Kompas.com - 14/01/2019, 19:04 WIB
Lokasi pencarian black box Lion Air JT 610 di perairan Karawang, Senin (14/1/2019).KOMPAS.com/Ardito Ramadhan D Lokasi pencarian black box Lion Air JT 610 di perairan Karawang, Senin (14/1/2019).

JAKARTA, KOMPAS.com - Menteri Perhubungan Budi Karya Sumadi berharap dengan ditemukannya Cockpit Voice Recorder (CVR) bisa memecahkan misteri penyebab jatuhnya pesawat Lion Air PK-LQP yang jatuh di perairan Tanjung Karawang pada akhir Oktober 2018 lalu.

Dia meminta Komite Nasional Keselamatan Transportasi ( KNKT) untuk segera menyelidiki data rekaman suara yang ada di CVR itu.

"Saya berharap KNKT dapat bergerak cepat untuk mengambil langkah penyelidikan CVR. Kami berharap nantinya KNKT dapat segera memberikan rekomendasi dari hasil penyelidikan ini. Tentunya ini ditunggu semua pihak untuk langkah evaluasi berikutnya," ujar Budi dalam keterangan tertulisnya, Senin (14/1/2019).
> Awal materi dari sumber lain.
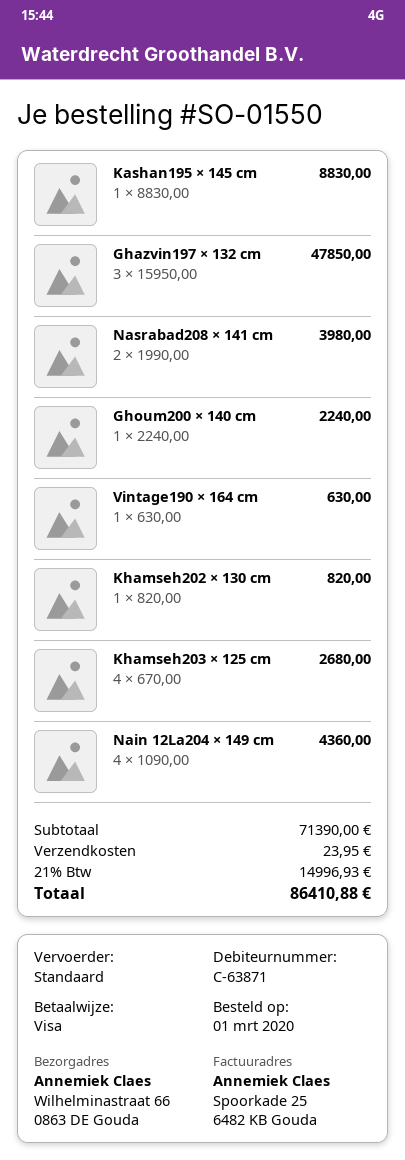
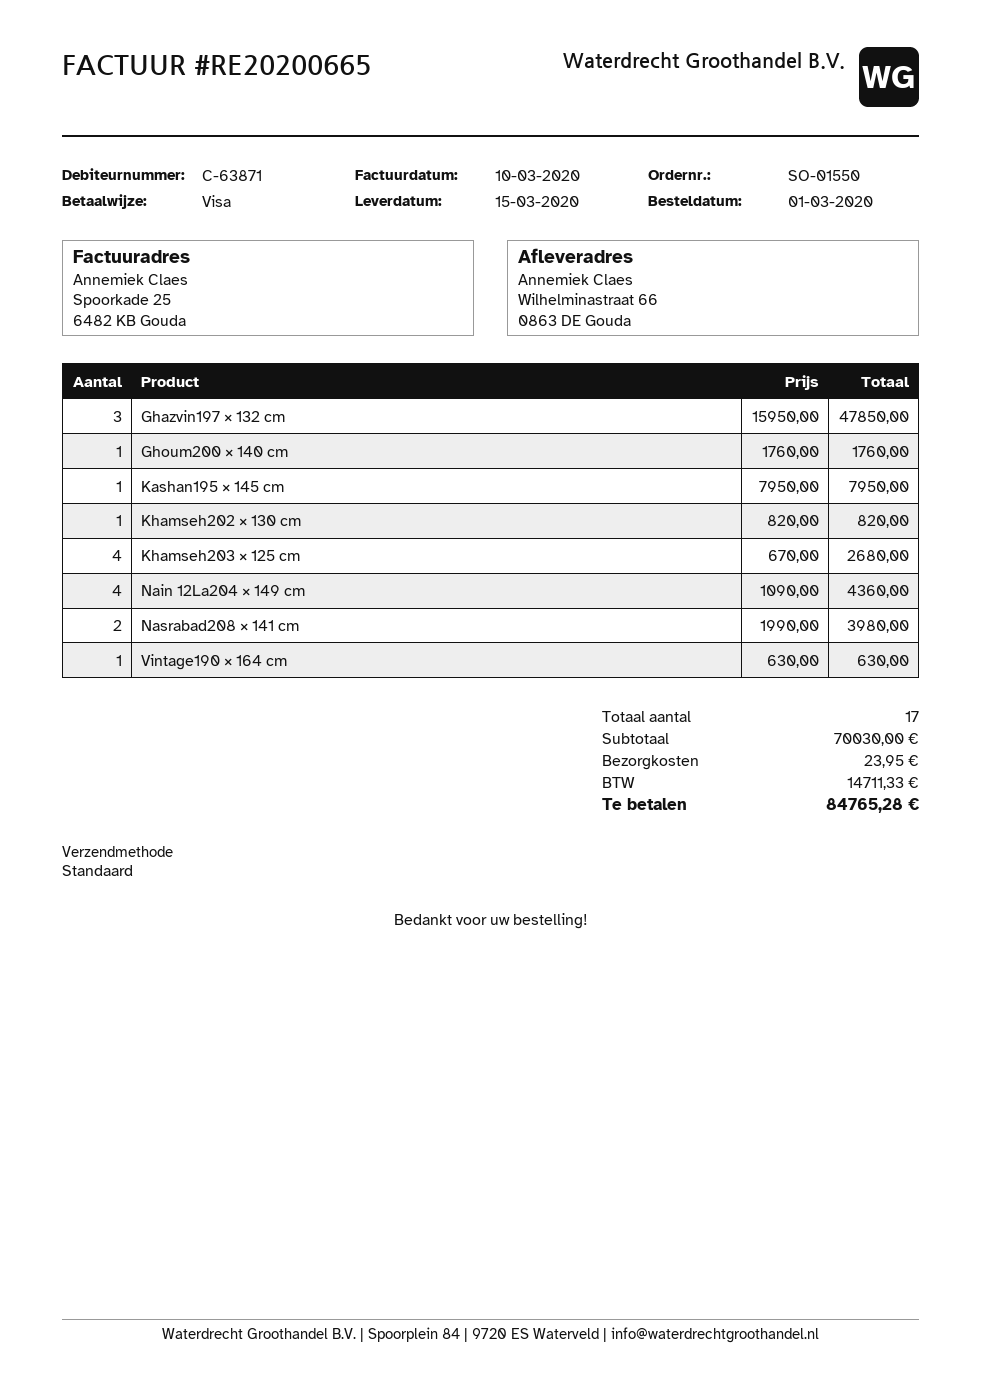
Kashan195 × 145 cm: 1 x 8830.00 = 8830.00 -> 1 x 7950.00 = 7950.00
Ghoum200 × 140 cm: 1 x 2240.00 = 2240.00 -> 1 x 1760.00 = 1760.00
subtotal: 71390.00 -> 70030.00
tax: 14996.93 -> 14711.33
total: 86410.88 -> 84765.28

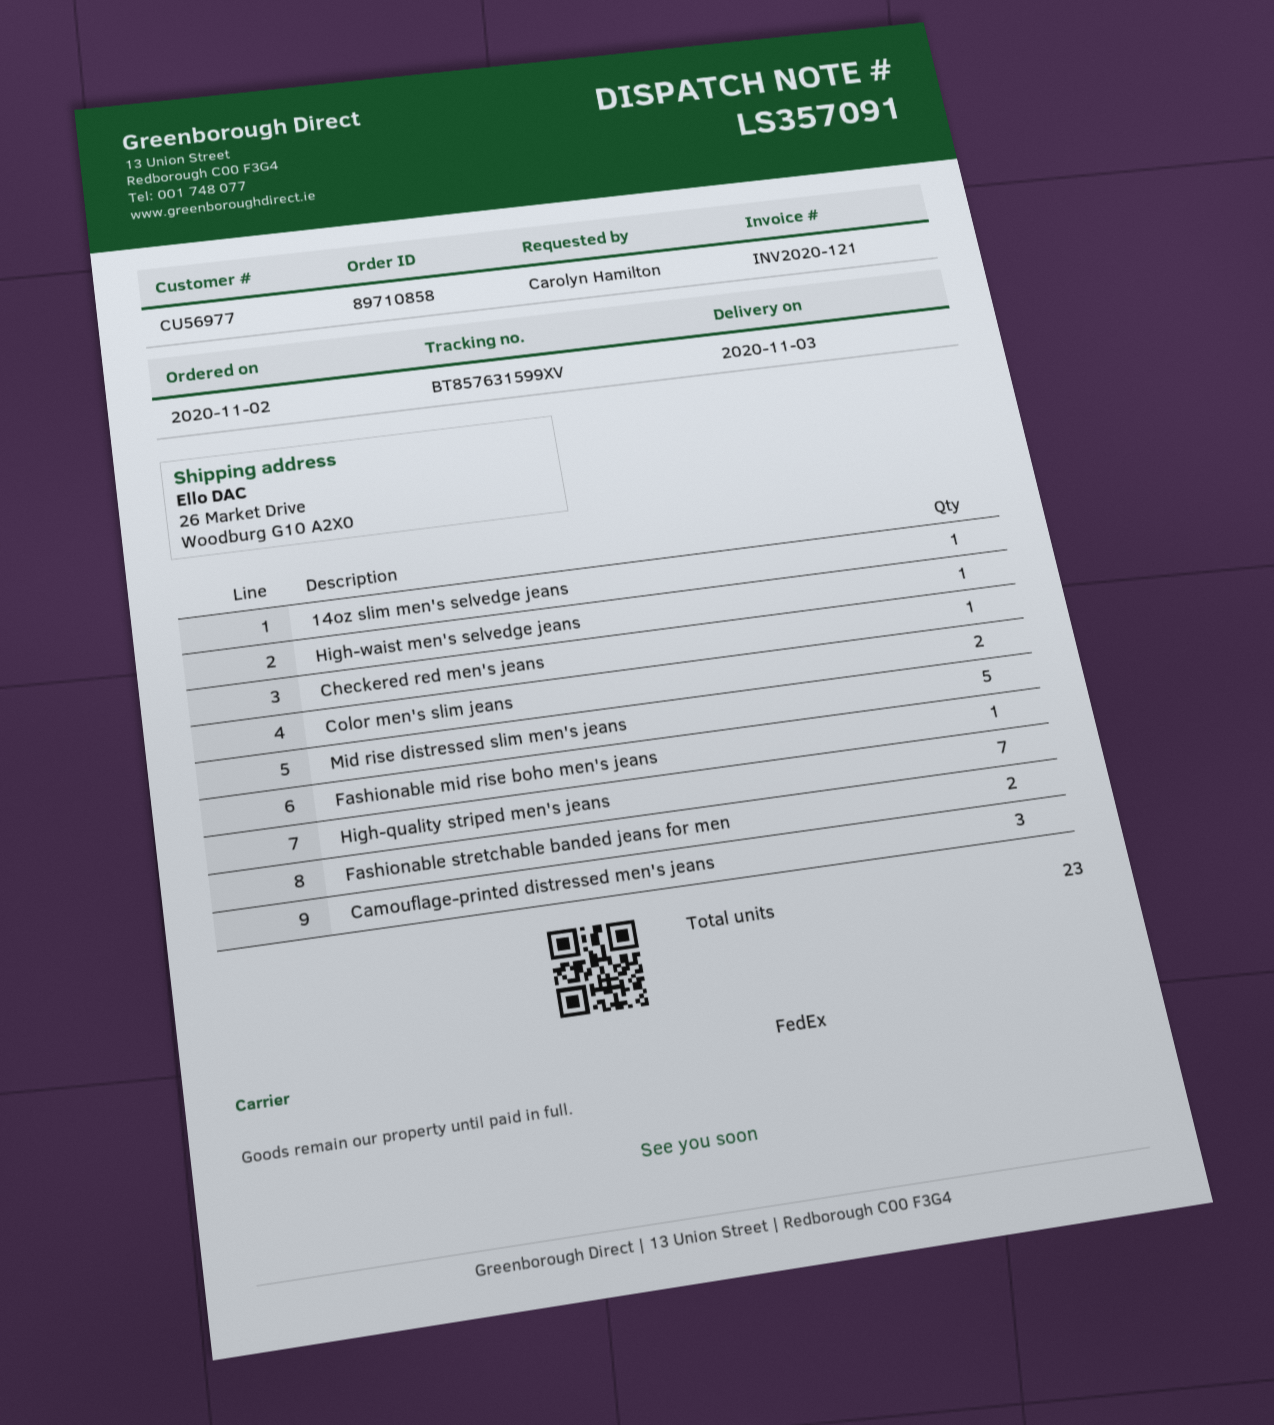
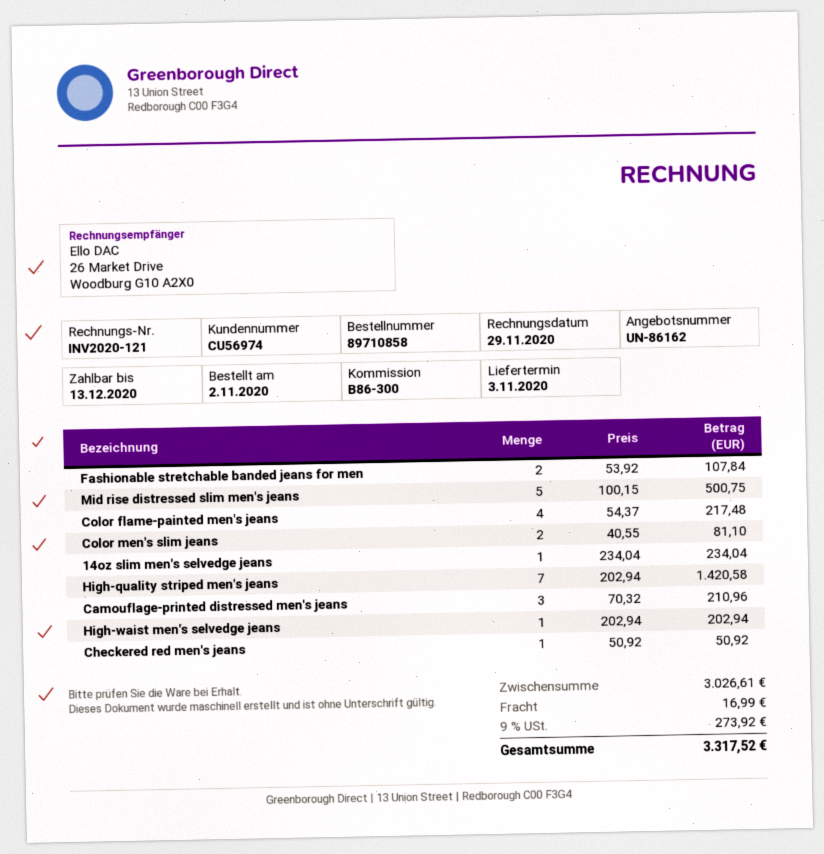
customer number: CU56977 -> CU56974
Fashionable mid rise boho men's jeans: 1 -> none
Color flame-painted men's jeans: none -> 4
Budi pun mengapresiasi tim penyelam TNI yang berhasil menemukan CVR tersebut. CVR itu ditemukan oleh Tim Penyelam TNI Angkatan Laut gabungan dari Komando Pasukan Katak (Kopaska) dan Dinas Penyelamatan Bawah Air Komando Armada Kawasan Barat (Dislambair Koarmabar).

"Saya atas nama pemerintah menyampaikan apresiasi setinggi-tingginya kepada tim penyelam dari TNI Angkatan Laut yang telah berhasil menemukan CVR pesawat Lion Air JT 610 yang jatuh di perairan Tanjung Karawang akhir tahun lalu. Saya juga mengucapkan terima kasih atas upaya yang tidak kenal lelah seluruh tim yang terlibat dalam upaya pencarian ini,” kata Budi.

Sebelumnya, black box CVR Lion Air JT 610 ditemukan regu penyelam Dislambair (Dinas Penyelamatan Bawah Air) Koarmada I, Senin pagi tadi. Benda tu diangkat oleh seorang penyelam bernama Serda Satria Margono.

Black box tersebut ditemukan tidak jauh dari lokasi jatuhnya pesawat.